Minimal Reproduction
│ django_redis.exceptions.ConnectionInterrupted: Redis ConnectionError: Error 111 connecting to redis-cache-master.fusion.svc.cluster.local:6379. Connection refused. │
│ During handling of the above exception, another exception occurred: │
│ Traceback (most recent call last): │
│ File "/usr/local/lib/python3.9/site-packages/django/core/handlers/exception.py", line 47, in inner │
│ response = get_response(request) │
│ File "/usr/local/lib/python3.9/site-packages/django/utils/deprecation.py", line 116, in __call__ │
│ response = self.process_request(request) │
│ File "/usr/local/lib/python3.9/site-packages/django/middleware/cache.py", line 145, in process_request │
│ cache_key = get_cache_key(request, self.key_prefix, 'GET', cache=self.cache) │
│ File "/usr/local/lib/python3.9/site-packages/django/utils/cache.py", line 362, in get_cache_key │
│ headerlist = cache.get(cache_key) │
│ File "/usr/local/lib/python3.9/site-packages/django_redis/cache.py", line 91, in get │
│ value = self._get(key, default, version, client) │
│ File "/usr/local/lib/python3.9/site-packages/django_redis/cache.py", line 38, in _decorator │
│ raise e.__cause__ │
│ File "/usr/local/lib/python3.9/site-packages/django_redis/client/default.py", line 258, in get │
│ value = client.get(key) │
│ File "/usr/local/lib/python3.9/site-packages/redis/commands/
... (truncated) ...
Environment
- Python: 3.9.5
What Broke
Clients experience connection errors and cannot recover from transient network failures.
Fix Options (Details)
Option A — Upgrade to fixed release Safe default (recommended)
pip install redis==7.1.0
Use when you can deploy the upstream fix. It is usually lower-risk than long-lived workarounds.

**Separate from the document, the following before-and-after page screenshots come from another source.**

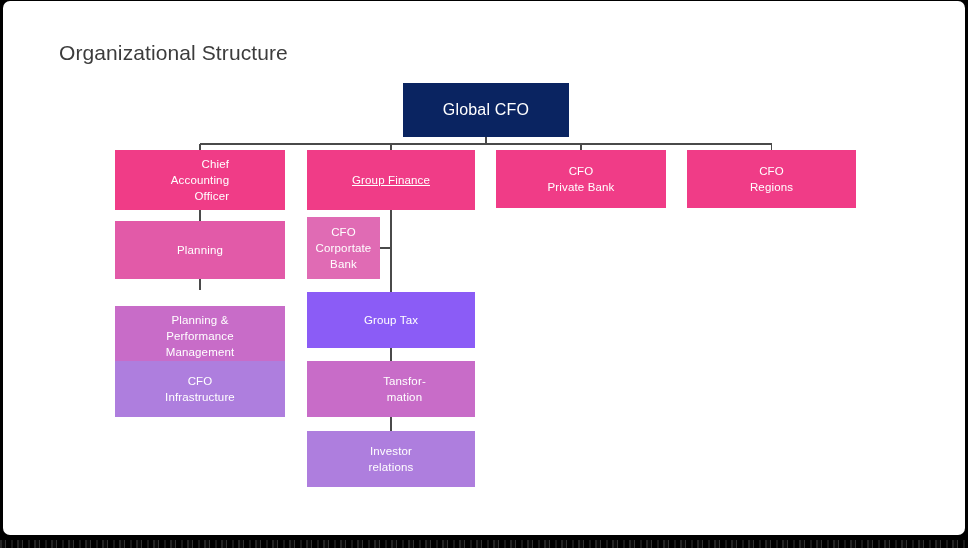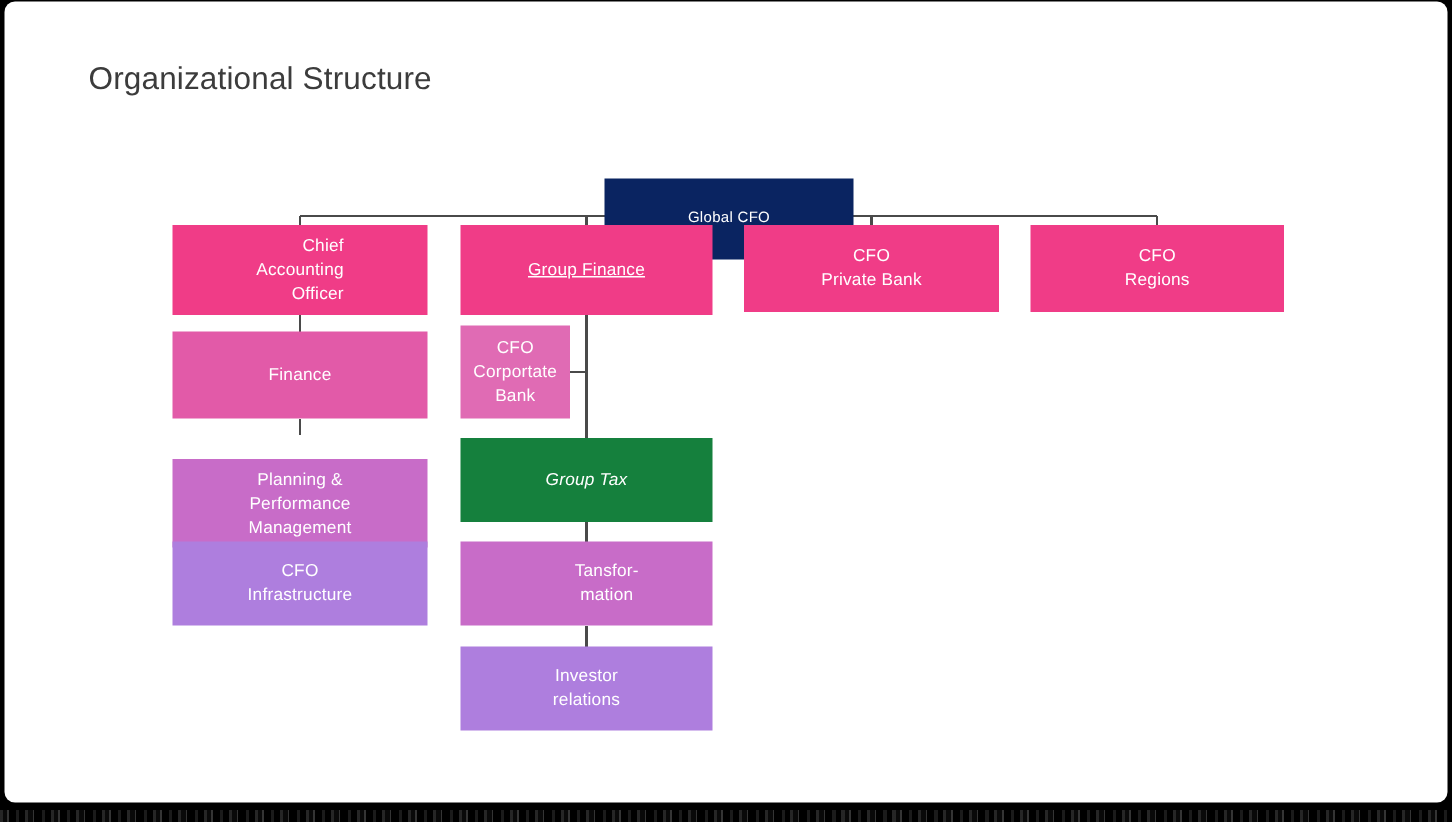"Global CFO" .node-root { font-size: 10px -> 16px; margin-top: 36px -> none }
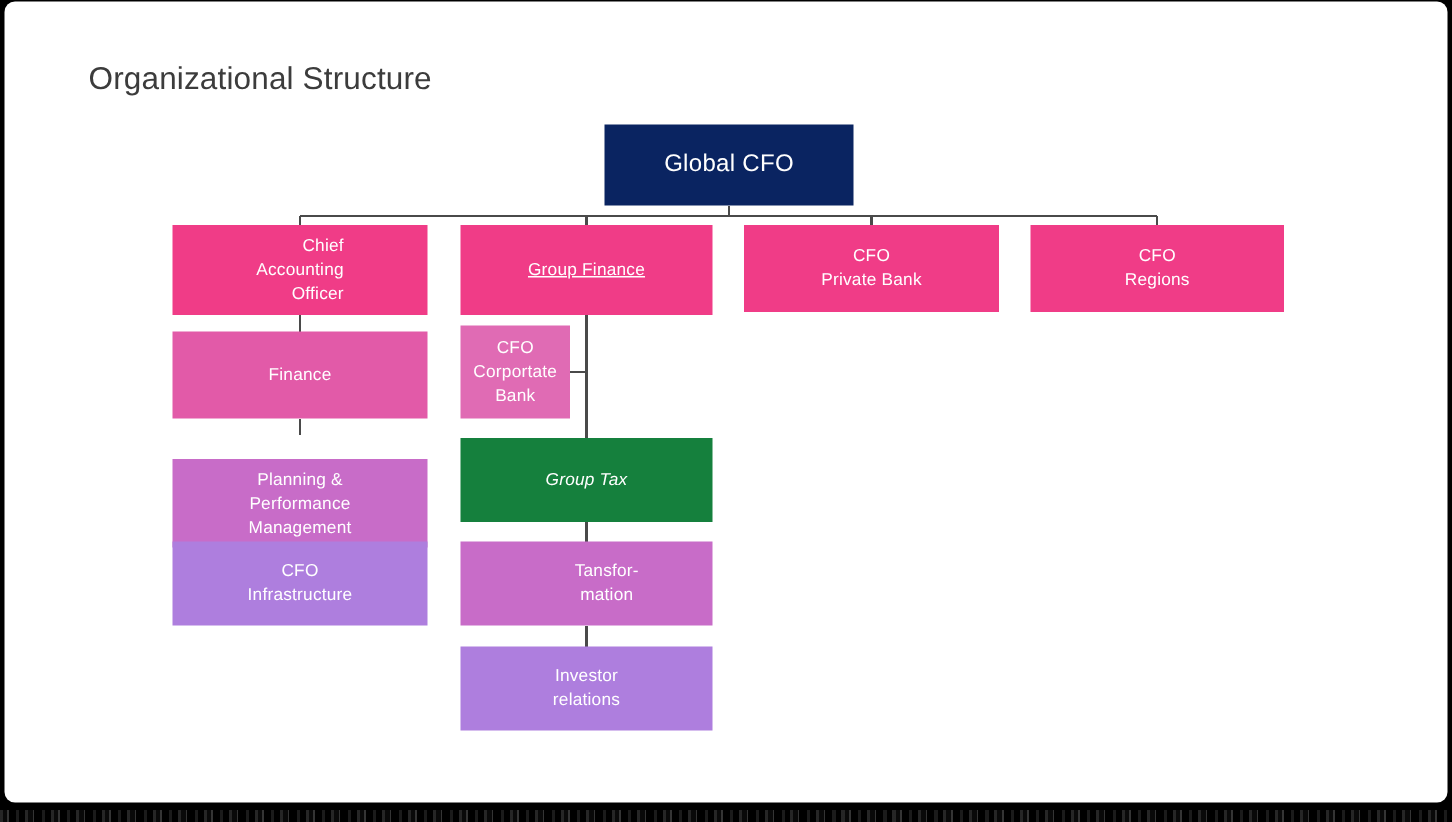"Finance" span.node-label { text: Finance -> Planning }
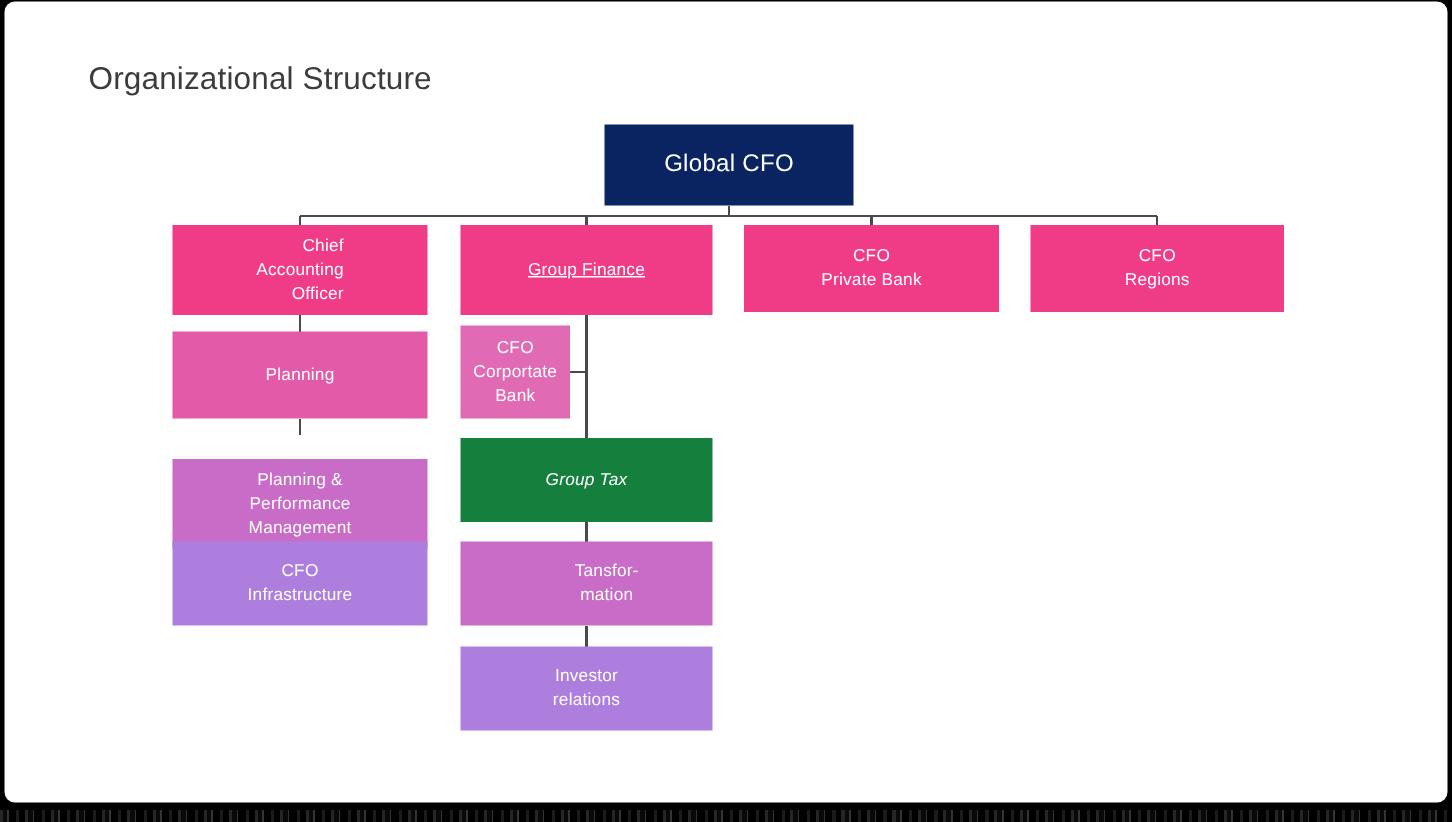"Group Tax" div.node { background: #15803d -> #8b5cf6; font-style: italic -> none }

Fix reference: https://github.com/redis/redis-py/pull/1895
First fixed release: 7.1.0
Last verified: 2026-02-07. Validate in your environment.
When NOT to Use This Fix
- Do not use this fix if the client is not configured to handle transient network failures.
Verify Fix
Re-run the minimal reproduction on your broken version, then apply the fix and re-run.
Did This Fix Work in Your Case?
Quick signal helps us prioritize which fixes to verify and improve.
Prevention
- Track RSS + object counts after deployments; alert on monotonic growth and GC pressure.
- Add a long-running test that repeats the failing call path and asserts stable memory.
Version Compatibility Table
| Version | Status |
|---|---|
| 7.1.0 | Fixed |
Related Issues
No related fixes found.
Sources
We don’t republish the full GitHub discussion text. Use the links above for context.